Mesmo com a queda gradual da taxa Selic, que é a base dos juros da economia, a taxa praticada no mundo real ainda é um desafio para quem deseja abrir um novo negócio e não tem o valor necessário de investimento. Diante desse cenário, redes de franquias de diferentes setores estão ampliando suas opções de crédito para atrair empreendedores e manter o ritmo de expansão, conforme revela reportagem da Folha de S.Paulo publicada em 24 de junho de 2026.

O Banco Central reduziu a Selic pela terceira vez consecutiva, fixando-a em 14,25% ao ano, mas o custo do crédito para pessoas físicas e pequenos empresários continua elevado. A crise recente da Tok&Stok, que expôs problemas com gestão e juros altos no varejo brasileiro, acendeu um alerta no setor de franquias sobre a necessidade de oferecer alternativas financeiras mais acessíveis.

Estratégias das redes de franquias

Para contornar o aperto creditício, diversas redes estão firmando parcerias com instituições financeiras e criando linhas de financiamento próprias. Entre as medidas adotadas estão a redução de taxas de juros para franqueados iniciantes, o parcelamento de taxas de adesão e a oferta de capital de giro subsidiado nos primeiros meses de operação.

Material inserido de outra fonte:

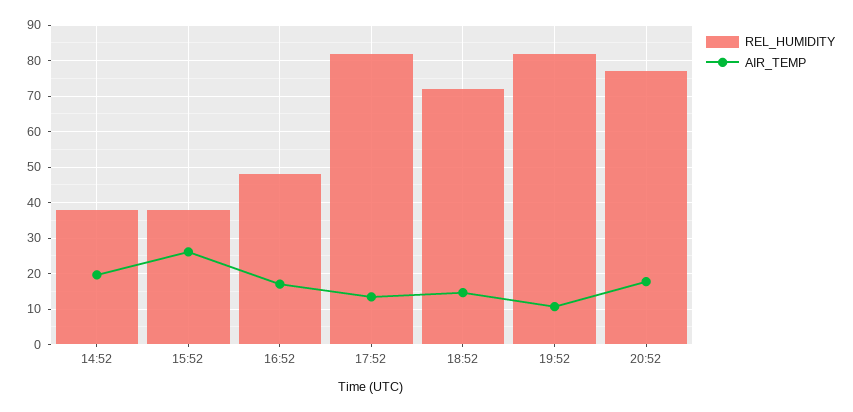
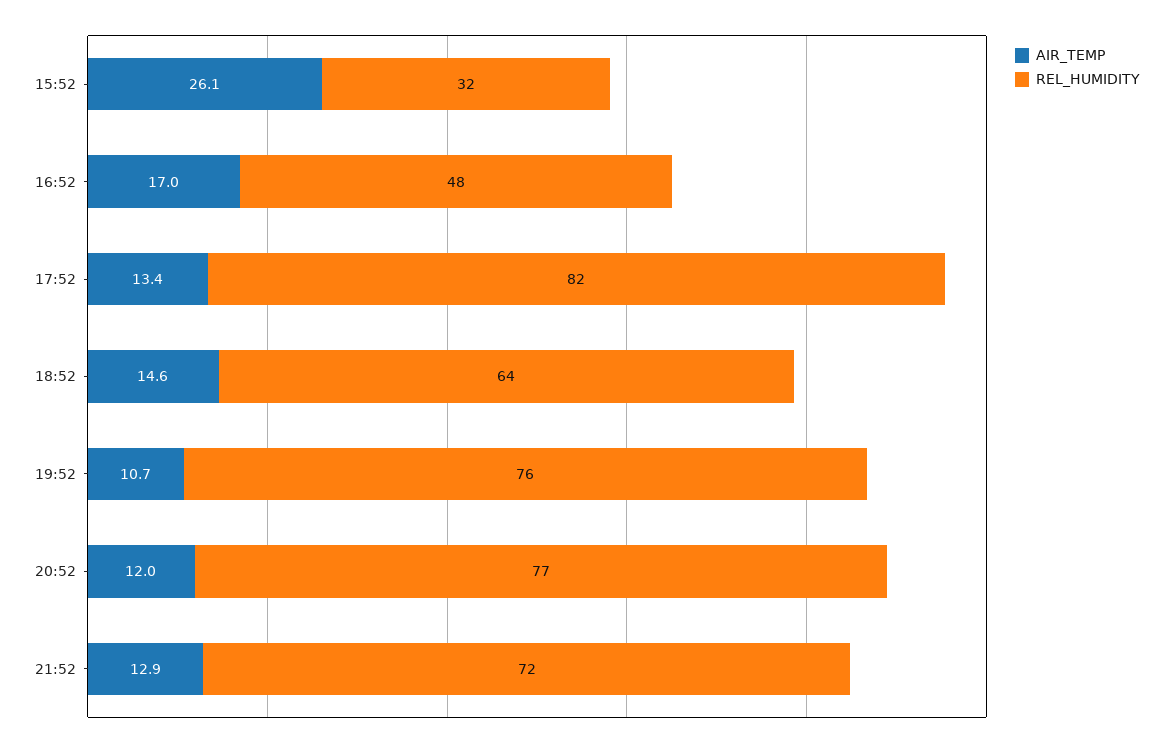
REL_HUMIDITY, 14:52: 38 -> none
AIR_TEMP, 14:52: 20 -> none
REL_HUMIDITY, 15:52: 38 -> 32
REL_HUMIDITY, 18:52: 72 -> 64
REL_HUMIDITY, 19:52: 82 -> 76
AIR_TEMP, 20:52: 18 -> 12
AIR_TEMP, 21:52: none -> 12.9
REL_HUMIDITY, 21:52: none -> 72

Segundo a reportagem, redes como O Boticário, McDonald’s e SEB (Sistema Educacional Brasileiro) já anunciaram condições especiais para novos franqueados. A ABF (Associação Brasileira de Franchising) estima que, sem essas medidas, o número de novas unidades poderia cair até 15% em 2026.

Panorama político e econômico

O movimento das franquias ocorre em um contexto de incertezas fiscais e pressão inflacionária, que mantêm os juros reais entre os mais altos do mundo. O governo federal tem enfrentado críticas de setores produtivos pela lentidão na reforma tributária e na desburocratização do crédito. Enquanto isso, o Congresso Nacional discute projetos para ampliar o acesso ao microcrédito e reduzir o spread bancário, mas sem avanços concretos até o momento.

Para especialistas ouvidos pela Folha, a iniciativa das franquias é positiva, mas não substitui a necessidade de políticas públicas que reduzam o custo do dinheiro no país. A expectativa é que, com a continuidade do ciclo de queda da Selic, o crédito volte a fluir com mais naturalidade a partir de 2027.